Die Arten der auszuwählenden Lebensweise, von denen es weit mehr gab als Anwesende, wurden ihnen dann vorgestellt und jeder wählte nach seinen natürlichen Neigungen: die Lebensweise der Tyrannen wurde sofort von denen ergriffen, die die Macht lieben; die der Eitelkeit von törichten Frauen, und jene Lebensweise, die Opfermut und Seelenstärke verlangt von solchen, deren Charakter durch früheres Erleben von Not und Widrigkeiten ein gewisses Maß an Weisheit gewonnen hatte.

Danach schritten die Seelen vor die drei Spinnerinnen des Schicksals, die die Wahl besiegelten und jedem seinen besonderen Genius mitgaben, der "der Beschützer ihres Lebens" sein würde. Sie kamen dann durch furchtbare Hitze auf das Feld der Vergessenheit, - Lethe - wo sie nach schon angebrochenem Abend ihr Lager am Fluß Sorgenlos errichteten, aus dem "alle ein bestimmtes Quantum trinken mußten; die aber durch Vernunft sich nicht wahren ließen, tranken über jenes Maß; und sobald einer daraus trinke, vergesse er alles." Schließlich, nach einer kurzen Ruhe, erhob sich um Mitternacht ein Ungewitter und ein Erdbeben, und blitzschnell seien dann alle Seelen "wie Sternschnuppen, die eine hierhin, die andere dorthin getrieben worden, um ins Leben zu treten." Da Er selbst nicht von den Wassern Lethes trank, kehrte er in seinen Körper zurück und konnte nach dem Erwachen für die Nachwelt die Kenntnis des Geheimnisses, das er miterlebt hatte, wiedergeben.

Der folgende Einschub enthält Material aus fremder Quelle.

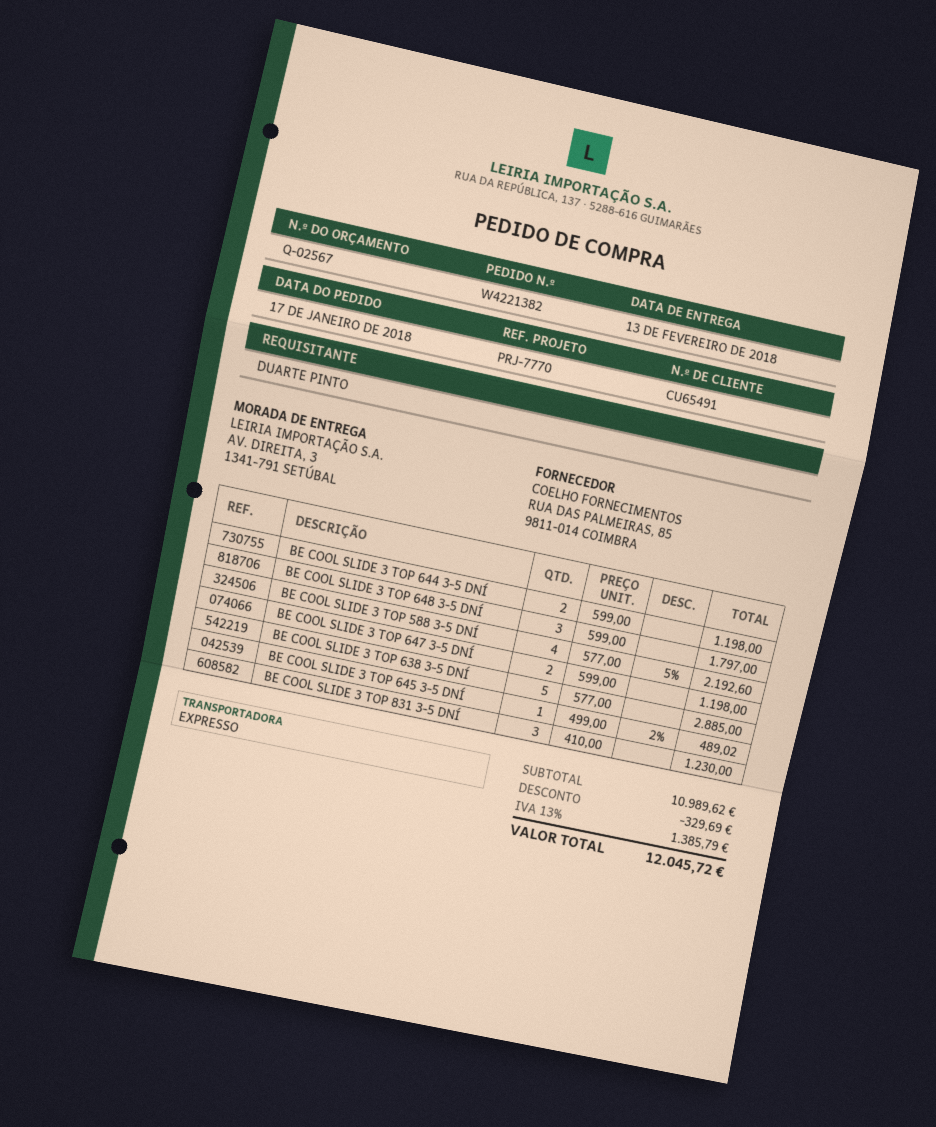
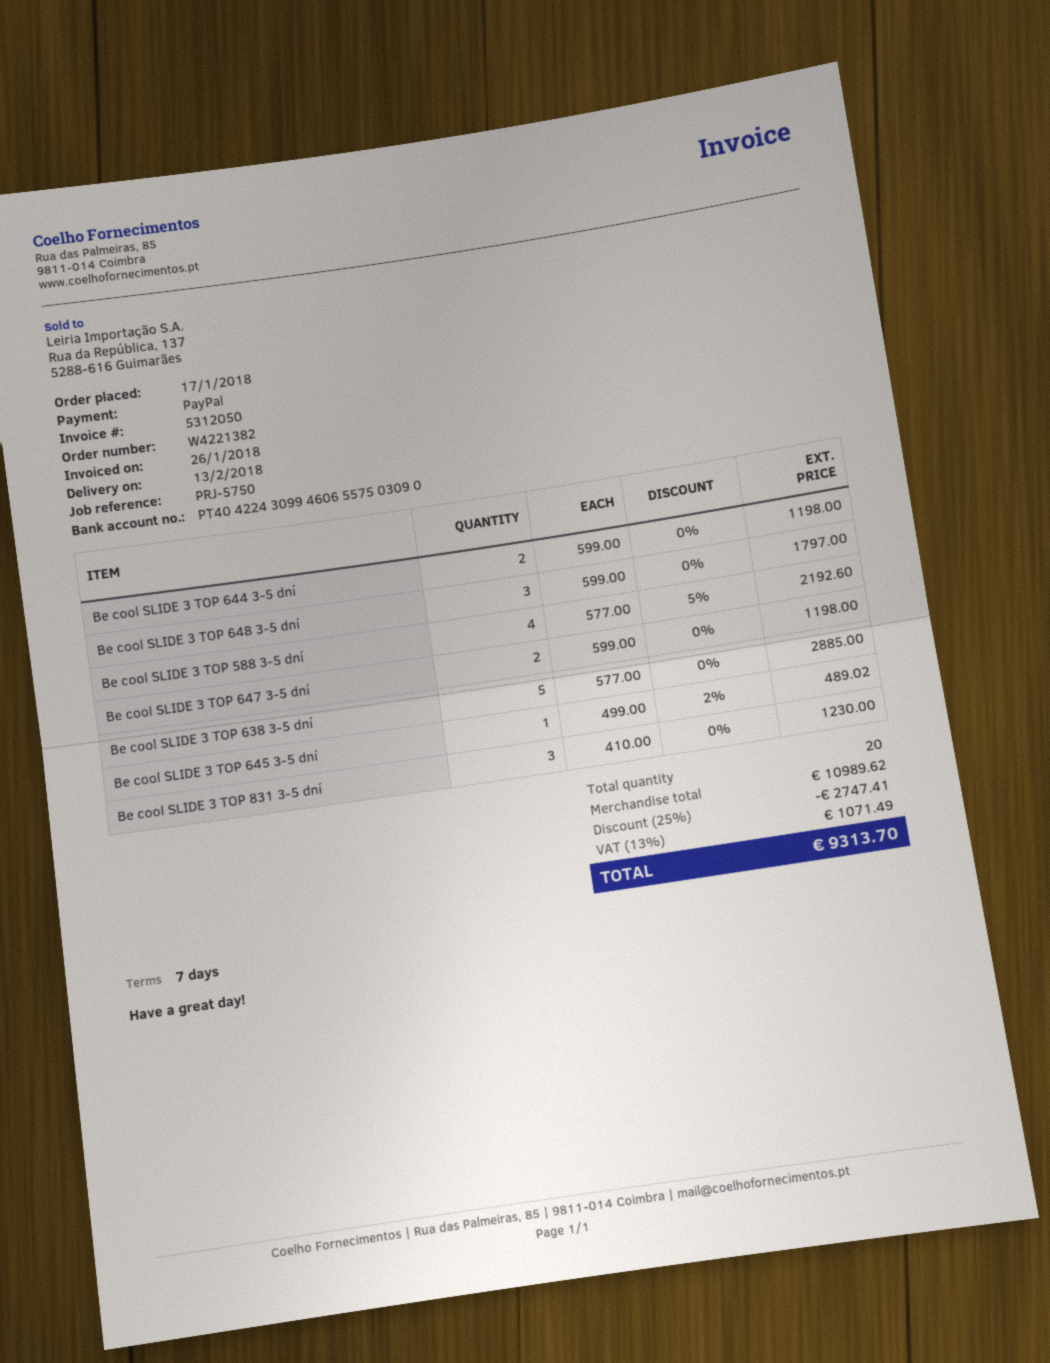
reference: PRJ-7770 -> PRJ-5750
discount: 329.69 -> 2747.41
tax: 13% = 1385.79 -> 13% = 1071.49
total: 12045.72 -> 9313.70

Eine Allegorie vom Menschen, dem Pilger. Und der Schlüssel? - der einfache und kurze Satz, daß "jene, die sich durch die Vernunft nicht wahren ließen, mehr als nötig tranken." Das sagt alles. Natürlich müssen wir einen Teil von den Wassern des Vergessens zu uns nehmen, damit wir das Leben mit einer neuen Tafel beginnen können, um die Erfahrungen unseres gegenwärtigen Lebens darauf einzutragen. Wenn wir nicht davon trinken würden, könnte das eine unglaubliche Behinderung sein, nicht nur wegen der Erinnerung an frühere Fehlschläge, sondern gleichermaßen durch die Kenntnis früherer Erfolge, was für das innere Wachstum sogar noch gefährlicher sein könnte. Es gibt jedoch nichts, weshalb wir danach lechzen müßten. Solange unsere Psyche nach den Bezauberungen des rein Irdischen verlangt, anstatt nach der Gesellschaft unseres Nous, solange werden wir mehr als notwendig von Lethes Trank trinken.

Wenn wir das wahre Ziel der Seele vergessen, so bedeutet das letzten Endes nur Selbsttäuschung, denn tief eingraviert in das Gedächtnis unseres Nous - ob wir es als den Wissenden in uns, Prometheus, Luzifer oder als unseren eigenen Mânasaputra bezeichnen - sind jene ursprünglichen Ideen, jene großen Prinzipien der Grundwahrheit, die unser "angeborener Besitz" sind und deren göttlicher Eindruck immer ein Ansporn sein wird, "aus einer einzigen Wiedererinnerung" jene Klarheit der Vision zu beanspruchen, die wahrlich unser ist.